* _Task item_: Go through the records and restate them word for word, omitting images.

* _Record set_:
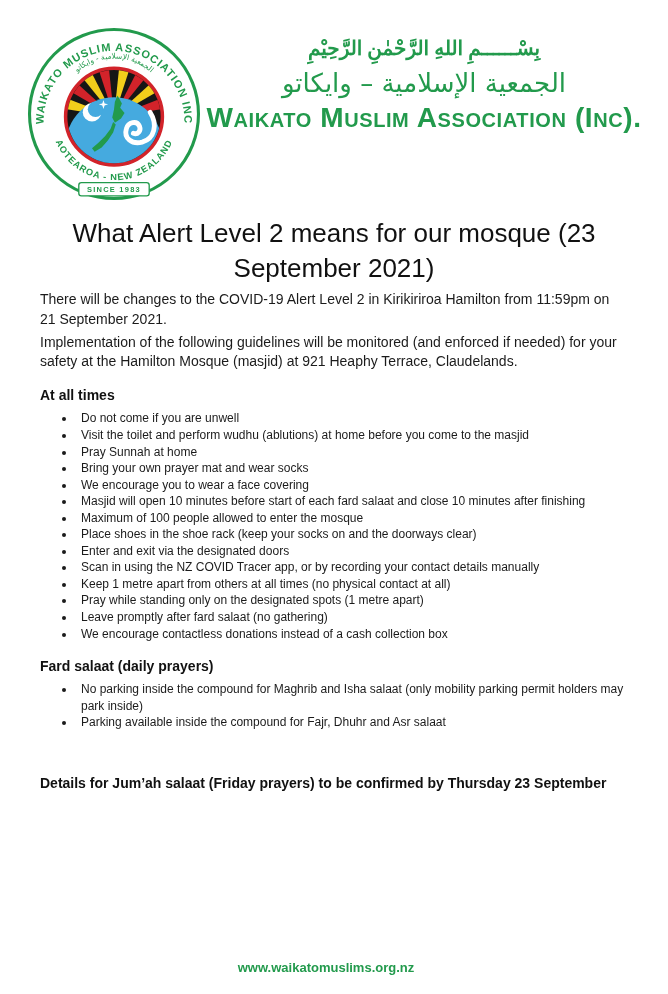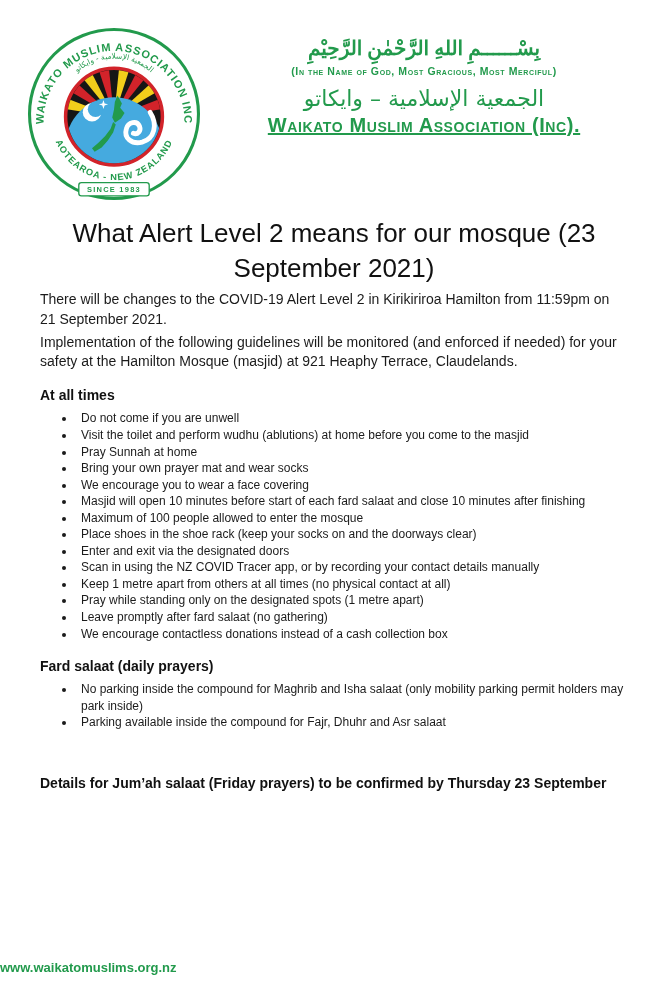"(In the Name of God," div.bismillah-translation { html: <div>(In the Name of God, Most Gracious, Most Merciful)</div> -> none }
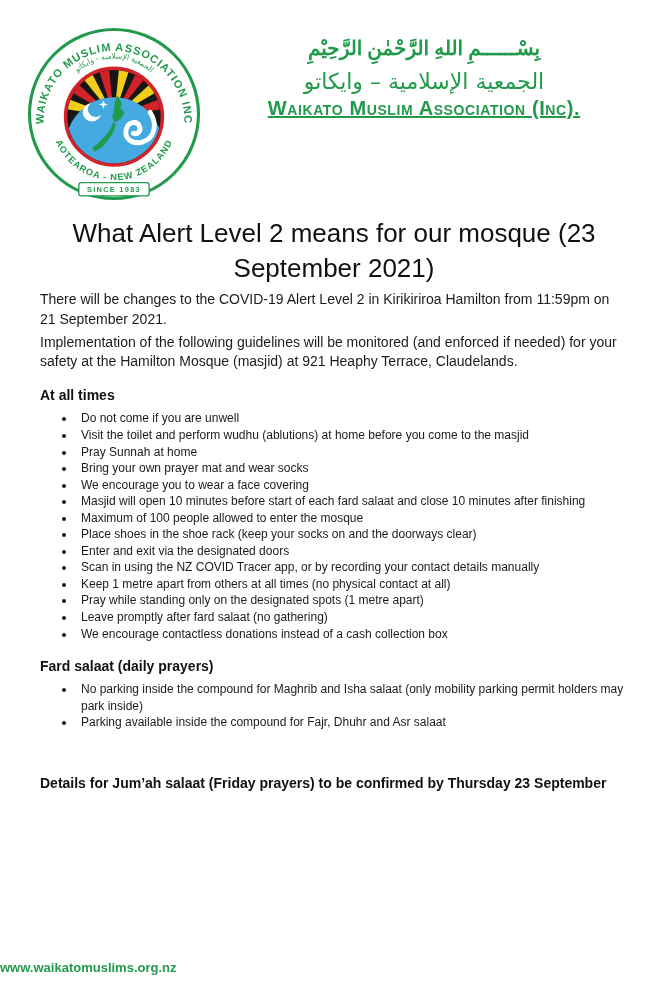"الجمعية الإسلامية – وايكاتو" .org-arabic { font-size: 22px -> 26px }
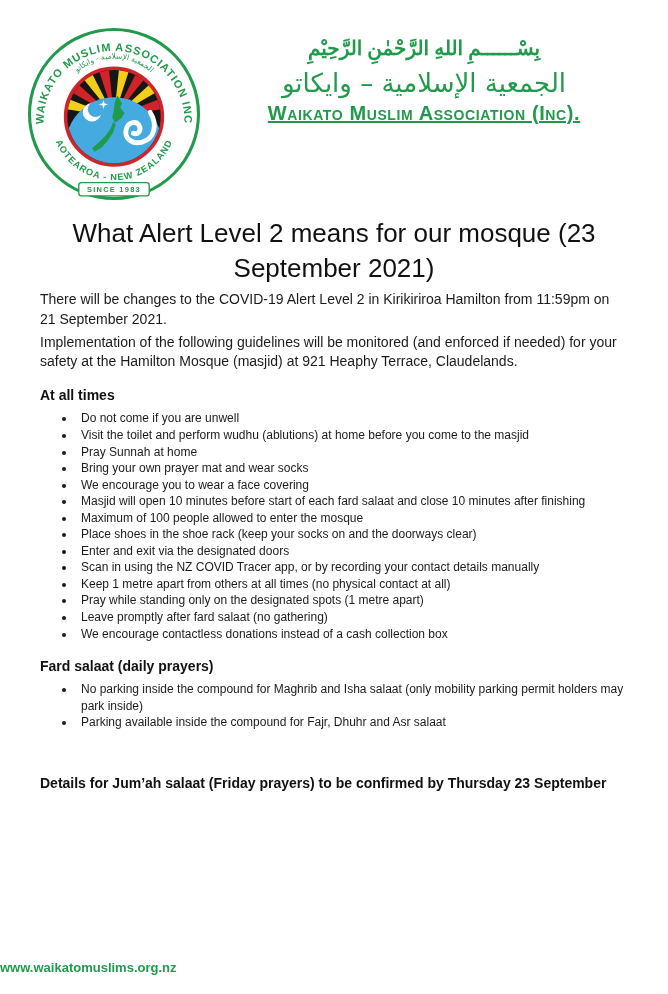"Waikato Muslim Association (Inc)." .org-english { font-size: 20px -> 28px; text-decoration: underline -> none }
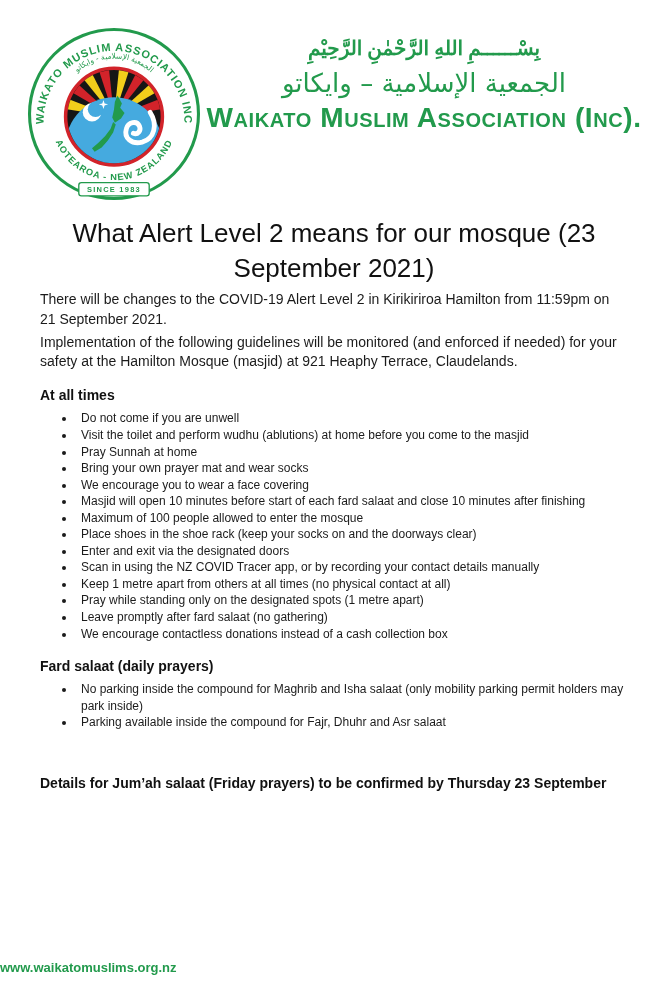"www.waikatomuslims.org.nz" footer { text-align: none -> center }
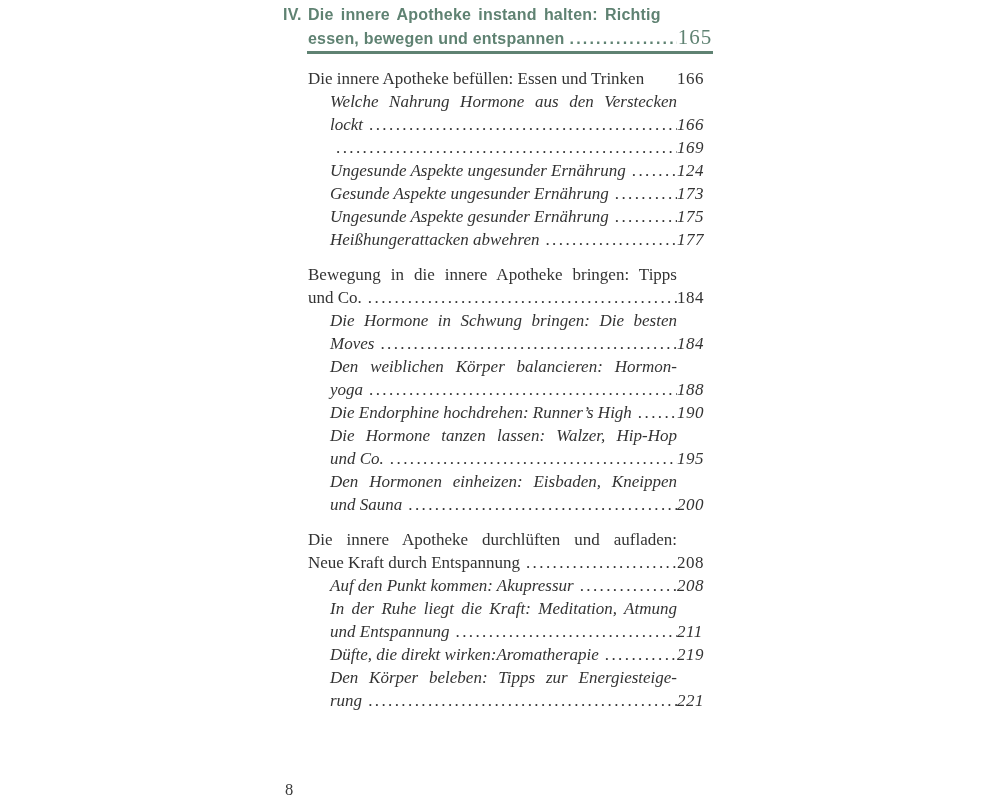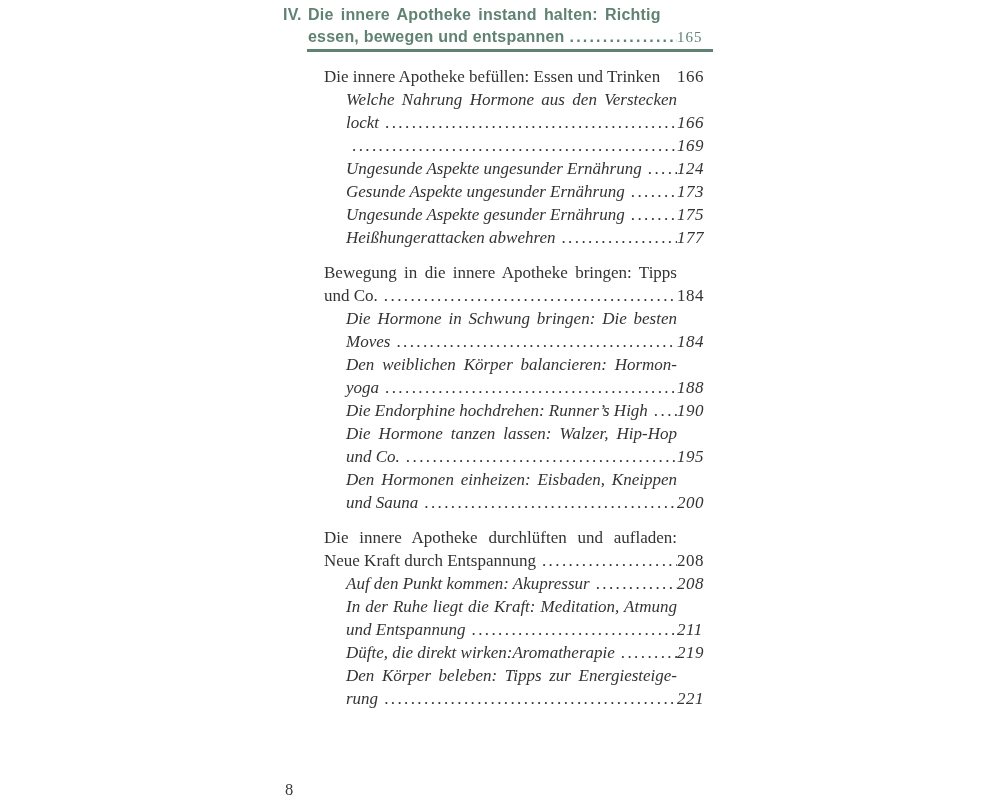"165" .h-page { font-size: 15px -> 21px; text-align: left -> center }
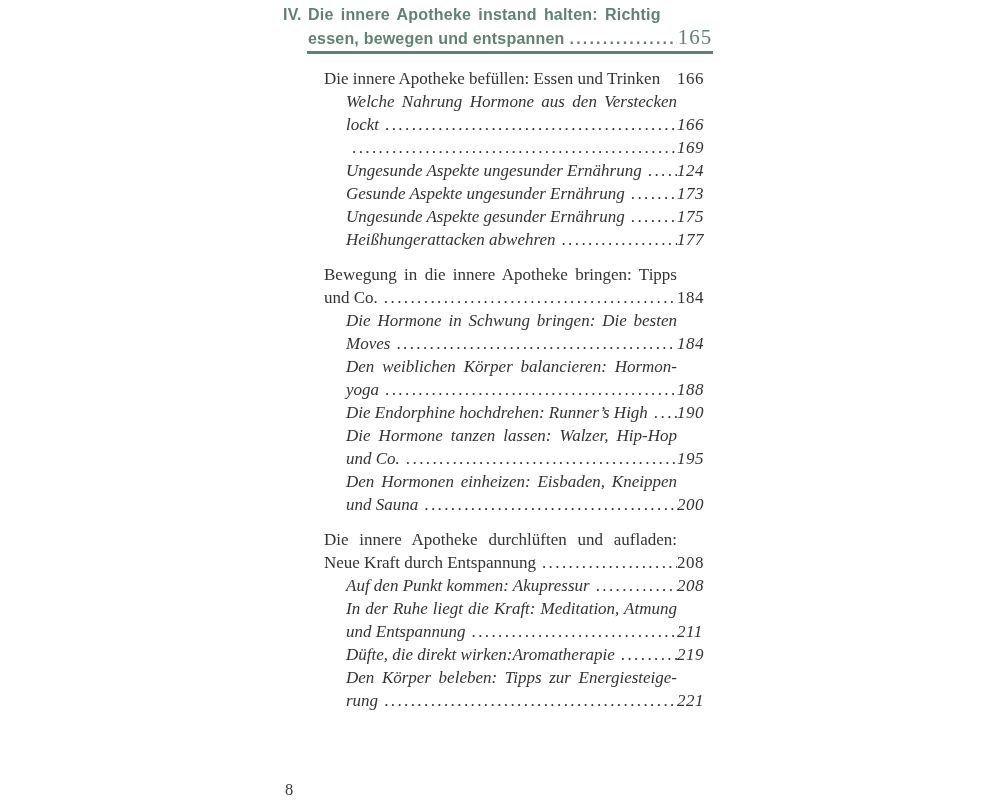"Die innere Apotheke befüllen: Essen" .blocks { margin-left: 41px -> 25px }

* _Response to this task_:
"(In the Name of God," div.bismillah-translation { html: <div>(In the Name of God, Most Gracious, Most Merciful)</div> -> none }
"الجمعية الإسلامية – وايكاتو" .org-arabic { font-size: 22px -> 26px }
"Waikato Muslim Association (Inc)." .org-english { font-size: 20px -> 28px; text-decoration: underline -> none }
"www.waikatomuslims.org.nz" footer { text-align: none -> center }
"165" .h-page { font-size: 15px -> 21px; text-align: left -> center }
"Die innere Apotheke befüllen: Essen" .blocks { margin-left: 41px -> 25px }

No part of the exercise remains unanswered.